Originally posted by skynet:
I just want a confirmation on this…
So ATI supports now FP blending (what about alphatesting?) and antialiasing on FP-rendertargets, but no filtering on FP textures? If that is true, what is the reasoning behind this?

Alpha testing should work AFAIK (haven’t tested). The reasoning is simple. For all HDR related stuff, FP filtering was one of the most expensive to support, yet is the least important one. Instead focus has been put on hard to emulate features, such as full multisampling support on FP16, FP16 blending, displayable FP16 surfaces with tonemapping in the display engine etc. Blending could reasonably be emulated with ping-ponging, but that’s quite cumbersome.
Floating point filtering on the other hand is easily emulated in the shader. Also, FP16 is hardly the best way to store HDR assets. A much better way is to use something like RGB in DXT1 and exponent as L16. This costs less than 1/3 the bandwidth and storage space.

Personally, while FP16 is a convenience, I’d rather spend the transistors on supporting multisampling. Users shouldn’t have to turn off AA to play with HDR. That pretty much makes HDR useless IMHO.
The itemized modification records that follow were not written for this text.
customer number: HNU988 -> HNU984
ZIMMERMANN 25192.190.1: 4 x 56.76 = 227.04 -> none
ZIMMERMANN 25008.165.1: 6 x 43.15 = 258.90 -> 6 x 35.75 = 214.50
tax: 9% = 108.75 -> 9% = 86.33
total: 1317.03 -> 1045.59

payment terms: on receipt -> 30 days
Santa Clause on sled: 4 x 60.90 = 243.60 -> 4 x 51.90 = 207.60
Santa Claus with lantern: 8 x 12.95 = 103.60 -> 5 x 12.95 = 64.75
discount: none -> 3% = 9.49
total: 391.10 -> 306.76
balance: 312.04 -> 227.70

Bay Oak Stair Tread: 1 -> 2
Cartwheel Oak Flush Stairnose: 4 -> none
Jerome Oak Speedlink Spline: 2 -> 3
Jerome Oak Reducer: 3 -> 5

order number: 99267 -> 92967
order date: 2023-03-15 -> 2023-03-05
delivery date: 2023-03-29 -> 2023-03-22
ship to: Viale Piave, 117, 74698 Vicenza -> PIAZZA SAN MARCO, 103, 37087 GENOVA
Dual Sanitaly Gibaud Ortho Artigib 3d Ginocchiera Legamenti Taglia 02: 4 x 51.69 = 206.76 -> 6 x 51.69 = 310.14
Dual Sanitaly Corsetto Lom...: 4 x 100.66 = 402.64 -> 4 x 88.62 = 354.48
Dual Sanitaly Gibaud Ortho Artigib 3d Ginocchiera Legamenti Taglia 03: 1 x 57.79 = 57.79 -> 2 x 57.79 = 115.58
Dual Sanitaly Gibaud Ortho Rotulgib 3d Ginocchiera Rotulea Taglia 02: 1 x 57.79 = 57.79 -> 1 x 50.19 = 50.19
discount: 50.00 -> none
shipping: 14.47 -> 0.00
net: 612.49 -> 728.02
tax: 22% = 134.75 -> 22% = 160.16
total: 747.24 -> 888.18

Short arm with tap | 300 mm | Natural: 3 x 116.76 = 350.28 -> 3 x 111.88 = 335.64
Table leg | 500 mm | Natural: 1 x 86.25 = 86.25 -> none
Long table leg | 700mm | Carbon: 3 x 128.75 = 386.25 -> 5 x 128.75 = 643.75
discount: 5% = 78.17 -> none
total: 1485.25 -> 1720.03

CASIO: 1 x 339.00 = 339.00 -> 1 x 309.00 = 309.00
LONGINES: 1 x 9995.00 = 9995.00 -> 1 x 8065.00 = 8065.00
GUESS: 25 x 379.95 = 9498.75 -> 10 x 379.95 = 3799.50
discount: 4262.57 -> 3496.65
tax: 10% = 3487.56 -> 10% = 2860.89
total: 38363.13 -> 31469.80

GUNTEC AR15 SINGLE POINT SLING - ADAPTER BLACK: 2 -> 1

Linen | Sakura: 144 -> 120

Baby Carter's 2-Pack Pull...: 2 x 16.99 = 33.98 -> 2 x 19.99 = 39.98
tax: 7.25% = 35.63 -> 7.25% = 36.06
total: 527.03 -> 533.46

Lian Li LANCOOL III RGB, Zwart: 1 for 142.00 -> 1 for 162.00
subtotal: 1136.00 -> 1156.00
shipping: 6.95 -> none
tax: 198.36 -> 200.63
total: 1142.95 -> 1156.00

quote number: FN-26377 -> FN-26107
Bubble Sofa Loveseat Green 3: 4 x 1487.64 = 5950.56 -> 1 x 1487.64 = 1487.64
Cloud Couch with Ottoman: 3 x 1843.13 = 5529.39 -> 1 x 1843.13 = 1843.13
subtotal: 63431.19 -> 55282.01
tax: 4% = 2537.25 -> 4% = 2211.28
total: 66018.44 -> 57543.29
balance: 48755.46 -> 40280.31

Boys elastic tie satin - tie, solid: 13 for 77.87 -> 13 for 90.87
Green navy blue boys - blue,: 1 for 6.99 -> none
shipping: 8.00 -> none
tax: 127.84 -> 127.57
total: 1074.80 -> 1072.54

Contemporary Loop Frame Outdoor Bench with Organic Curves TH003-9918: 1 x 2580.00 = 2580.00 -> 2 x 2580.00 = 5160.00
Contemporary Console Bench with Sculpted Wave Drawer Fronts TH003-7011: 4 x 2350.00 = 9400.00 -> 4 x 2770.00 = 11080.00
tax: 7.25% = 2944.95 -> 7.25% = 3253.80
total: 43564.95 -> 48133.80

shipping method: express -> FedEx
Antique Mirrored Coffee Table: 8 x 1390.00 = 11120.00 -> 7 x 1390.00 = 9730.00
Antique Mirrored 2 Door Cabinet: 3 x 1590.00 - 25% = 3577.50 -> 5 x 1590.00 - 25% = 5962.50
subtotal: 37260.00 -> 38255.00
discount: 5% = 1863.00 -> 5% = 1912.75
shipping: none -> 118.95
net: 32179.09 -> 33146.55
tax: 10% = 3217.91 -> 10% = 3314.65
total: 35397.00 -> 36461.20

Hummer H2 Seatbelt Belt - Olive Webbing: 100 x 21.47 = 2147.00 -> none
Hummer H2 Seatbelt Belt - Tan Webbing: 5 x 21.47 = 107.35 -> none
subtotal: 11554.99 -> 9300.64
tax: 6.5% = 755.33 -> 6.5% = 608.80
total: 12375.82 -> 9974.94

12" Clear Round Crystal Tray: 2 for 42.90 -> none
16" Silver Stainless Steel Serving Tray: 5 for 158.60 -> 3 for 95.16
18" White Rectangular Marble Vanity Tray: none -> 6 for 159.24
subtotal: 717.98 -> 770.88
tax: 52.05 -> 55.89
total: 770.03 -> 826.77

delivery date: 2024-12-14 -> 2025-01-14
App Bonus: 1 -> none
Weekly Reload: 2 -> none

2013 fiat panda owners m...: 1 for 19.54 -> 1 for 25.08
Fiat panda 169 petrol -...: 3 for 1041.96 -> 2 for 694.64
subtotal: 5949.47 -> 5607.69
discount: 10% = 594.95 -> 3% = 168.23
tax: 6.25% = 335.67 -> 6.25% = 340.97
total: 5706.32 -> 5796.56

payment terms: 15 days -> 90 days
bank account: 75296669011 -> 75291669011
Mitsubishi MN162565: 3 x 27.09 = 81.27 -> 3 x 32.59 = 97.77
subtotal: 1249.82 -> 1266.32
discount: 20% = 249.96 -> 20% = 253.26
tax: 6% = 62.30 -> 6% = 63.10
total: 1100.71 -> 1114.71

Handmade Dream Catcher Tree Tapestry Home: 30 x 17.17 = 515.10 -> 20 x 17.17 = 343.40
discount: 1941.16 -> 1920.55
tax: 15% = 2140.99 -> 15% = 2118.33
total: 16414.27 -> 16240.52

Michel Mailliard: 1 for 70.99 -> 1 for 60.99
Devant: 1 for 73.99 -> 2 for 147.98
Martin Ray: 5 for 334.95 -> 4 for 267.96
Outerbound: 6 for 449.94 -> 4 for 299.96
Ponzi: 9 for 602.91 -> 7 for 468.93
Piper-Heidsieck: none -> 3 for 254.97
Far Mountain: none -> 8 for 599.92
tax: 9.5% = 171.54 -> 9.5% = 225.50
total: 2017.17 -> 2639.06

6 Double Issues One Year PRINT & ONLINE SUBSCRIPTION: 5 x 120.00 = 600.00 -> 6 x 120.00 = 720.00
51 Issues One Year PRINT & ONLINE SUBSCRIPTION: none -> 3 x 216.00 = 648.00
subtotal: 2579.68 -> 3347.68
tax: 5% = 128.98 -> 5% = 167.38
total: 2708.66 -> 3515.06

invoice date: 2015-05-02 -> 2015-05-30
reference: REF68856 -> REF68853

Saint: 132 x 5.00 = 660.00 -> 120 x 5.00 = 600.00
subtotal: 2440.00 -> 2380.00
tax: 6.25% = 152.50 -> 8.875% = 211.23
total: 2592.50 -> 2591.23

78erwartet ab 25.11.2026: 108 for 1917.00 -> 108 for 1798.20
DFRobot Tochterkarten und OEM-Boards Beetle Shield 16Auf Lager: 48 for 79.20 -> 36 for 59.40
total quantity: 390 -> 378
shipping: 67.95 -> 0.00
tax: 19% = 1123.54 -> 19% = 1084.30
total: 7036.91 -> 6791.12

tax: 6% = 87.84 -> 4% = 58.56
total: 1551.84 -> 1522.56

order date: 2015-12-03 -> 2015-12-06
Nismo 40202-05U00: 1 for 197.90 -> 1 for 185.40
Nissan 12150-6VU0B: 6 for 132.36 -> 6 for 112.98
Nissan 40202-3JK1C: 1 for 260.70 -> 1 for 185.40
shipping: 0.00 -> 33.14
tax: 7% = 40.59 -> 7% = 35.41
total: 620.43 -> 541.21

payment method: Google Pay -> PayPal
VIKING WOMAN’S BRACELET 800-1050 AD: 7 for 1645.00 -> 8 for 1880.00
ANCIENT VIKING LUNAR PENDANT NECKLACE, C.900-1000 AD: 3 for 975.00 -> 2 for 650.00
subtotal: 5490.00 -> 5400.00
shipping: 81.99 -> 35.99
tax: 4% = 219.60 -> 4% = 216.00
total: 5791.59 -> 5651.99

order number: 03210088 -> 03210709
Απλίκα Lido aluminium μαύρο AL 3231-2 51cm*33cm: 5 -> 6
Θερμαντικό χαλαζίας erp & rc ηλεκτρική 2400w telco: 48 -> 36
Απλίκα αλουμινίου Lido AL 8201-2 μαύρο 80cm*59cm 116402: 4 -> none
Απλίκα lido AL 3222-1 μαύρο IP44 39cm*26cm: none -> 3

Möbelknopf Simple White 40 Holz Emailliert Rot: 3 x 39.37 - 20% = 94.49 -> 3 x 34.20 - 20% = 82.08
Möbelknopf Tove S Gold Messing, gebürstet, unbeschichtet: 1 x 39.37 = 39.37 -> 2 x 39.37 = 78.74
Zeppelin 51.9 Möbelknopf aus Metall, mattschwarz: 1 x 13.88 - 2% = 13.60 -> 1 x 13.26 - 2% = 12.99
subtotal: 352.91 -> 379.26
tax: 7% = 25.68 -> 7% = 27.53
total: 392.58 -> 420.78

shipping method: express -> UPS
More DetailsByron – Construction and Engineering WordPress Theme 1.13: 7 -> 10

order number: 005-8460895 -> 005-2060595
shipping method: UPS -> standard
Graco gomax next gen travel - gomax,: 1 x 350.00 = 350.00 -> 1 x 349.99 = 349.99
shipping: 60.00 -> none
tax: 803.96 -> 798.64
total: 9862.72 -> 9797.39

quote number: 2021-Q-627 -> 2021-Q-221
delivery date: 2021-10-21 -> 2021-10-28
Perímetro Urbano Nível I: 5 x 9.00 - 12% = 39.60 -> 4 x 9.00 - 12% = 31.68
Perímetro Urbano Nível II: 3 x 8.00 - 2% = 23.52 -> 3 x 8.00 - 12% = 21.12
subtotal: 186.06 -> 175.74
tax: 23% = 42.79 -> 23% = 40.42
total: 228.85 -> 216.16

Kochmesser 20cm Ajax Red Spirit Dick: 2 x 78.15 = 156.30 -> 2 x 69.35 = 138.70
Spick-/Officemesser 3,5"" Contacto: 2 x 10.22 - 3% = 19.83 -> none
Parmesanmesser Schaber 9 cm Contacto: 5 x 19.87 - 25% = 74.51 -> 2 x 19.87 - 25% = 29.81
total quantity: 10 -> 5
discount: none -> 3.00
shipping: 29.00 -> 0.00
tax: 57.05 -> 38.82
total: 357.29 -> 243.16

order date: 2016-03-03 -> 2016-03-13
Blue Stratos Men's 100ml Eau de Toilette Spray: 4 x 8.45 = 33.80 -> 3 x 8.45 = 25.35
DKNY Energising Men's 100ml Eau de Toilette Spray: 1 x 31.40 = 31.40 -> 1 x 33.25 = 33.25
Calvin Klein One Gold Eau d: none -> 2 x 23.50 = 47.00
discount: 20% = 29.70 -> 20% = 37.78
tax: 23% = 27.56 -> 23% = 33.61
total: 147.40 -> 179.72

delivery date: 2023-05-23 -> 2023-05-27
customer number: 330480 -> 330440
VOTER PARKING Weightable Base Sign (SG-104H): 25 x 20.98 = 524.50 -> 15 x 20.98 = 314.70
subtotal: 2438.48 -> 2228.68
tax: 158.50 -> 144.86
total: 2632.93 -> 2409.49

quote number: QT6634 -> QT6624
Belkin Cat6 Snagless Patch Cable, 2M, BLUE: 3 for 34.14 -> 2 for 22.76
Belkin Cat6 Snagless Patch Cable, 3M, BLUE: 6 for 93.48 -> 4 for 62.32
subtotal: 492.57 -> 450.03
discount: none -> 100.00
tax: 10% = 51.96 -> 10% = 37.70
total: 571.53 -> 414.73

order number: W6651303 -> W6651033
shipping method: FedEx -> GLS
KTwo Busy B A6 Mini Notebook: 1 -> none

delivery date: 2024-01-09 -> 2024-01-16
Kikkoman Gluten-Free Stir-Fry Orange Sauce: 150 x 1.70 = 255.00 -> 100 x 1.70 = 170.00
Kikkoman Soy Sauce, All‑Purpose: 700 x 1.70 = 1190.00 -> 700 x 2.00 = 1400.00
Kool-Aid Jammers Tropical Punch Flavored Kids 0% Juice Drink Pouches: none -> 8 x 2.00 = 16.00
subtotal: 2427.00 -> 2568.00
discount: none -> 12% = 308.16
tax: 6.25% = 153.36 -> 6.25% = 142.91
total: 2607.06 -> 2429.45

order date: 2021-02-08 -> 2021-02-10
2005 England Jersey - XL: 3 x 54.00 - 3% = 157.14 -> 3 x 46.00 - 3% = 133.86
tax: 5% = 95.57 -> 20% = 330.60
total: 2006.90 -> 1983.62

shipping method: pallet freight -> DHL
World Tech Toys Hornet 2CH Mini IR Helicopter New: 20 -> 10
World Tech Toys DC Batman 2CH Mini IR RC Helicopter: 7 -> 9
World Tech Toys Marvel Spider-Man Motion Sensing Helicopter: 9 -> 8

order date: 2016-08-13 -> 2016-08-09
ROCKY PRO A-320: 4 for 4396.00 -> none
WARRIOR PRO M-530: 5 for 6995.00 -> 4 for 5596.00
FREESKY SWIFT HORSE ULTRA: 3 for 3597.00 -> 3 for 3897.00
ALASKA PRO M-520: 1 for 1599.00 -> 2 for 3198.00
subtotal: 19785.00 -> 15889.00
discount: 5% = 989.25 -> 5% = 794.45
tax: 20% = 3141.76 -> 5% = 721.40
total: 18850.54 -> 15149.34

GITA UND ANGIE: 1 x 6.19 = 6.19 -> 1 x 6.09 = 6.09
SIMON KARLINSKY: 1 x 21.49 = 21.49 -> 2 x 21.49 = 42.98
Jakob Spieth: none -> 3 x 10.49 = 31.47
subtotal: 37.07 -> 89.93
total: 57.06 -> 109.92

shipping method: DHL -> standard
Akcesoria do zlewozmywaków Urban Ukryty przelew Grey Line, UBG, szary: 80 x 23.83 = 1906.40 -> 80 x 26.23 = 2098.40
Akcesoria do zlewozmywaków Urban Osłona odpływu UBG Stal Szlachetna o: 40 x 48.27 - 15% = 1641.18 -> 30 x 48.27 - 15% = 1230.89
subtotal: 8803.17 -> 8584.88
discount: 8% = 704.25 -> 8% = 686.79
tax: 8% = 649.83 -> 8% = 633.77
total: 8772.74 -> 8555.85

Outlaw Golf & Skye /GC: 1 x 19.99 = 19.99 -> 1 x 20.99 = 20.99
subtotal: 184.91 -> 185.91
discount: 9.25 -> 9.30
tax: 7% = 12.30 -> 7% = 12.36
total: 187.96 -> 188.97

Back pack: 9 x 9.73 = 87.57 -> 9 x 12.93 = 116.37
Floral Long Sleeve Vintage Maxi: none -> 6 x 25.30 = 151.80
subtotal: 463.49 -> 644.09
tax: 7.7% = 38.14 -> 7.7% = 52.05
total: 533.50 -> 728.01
Originally posted by Korval:
That ATi has slacked off since the R300? The fact that they care far more about performance than they do about functionality, because you can’t test functionality in a benchmark?
Uhm, the X1K cards has the best feature set out there. To mention a few that Nvidia don’t support: FP16 multisampling, displable FP16 and RGB10_A2, RGB10_A2/R16/RG16/RGBA16/R16F render targets, fetch4, floating point HiZ, 3Dc+ (now with a single channel format as well), unlimited MRT support, angle invariant AF (well, they used to, but now they don’t).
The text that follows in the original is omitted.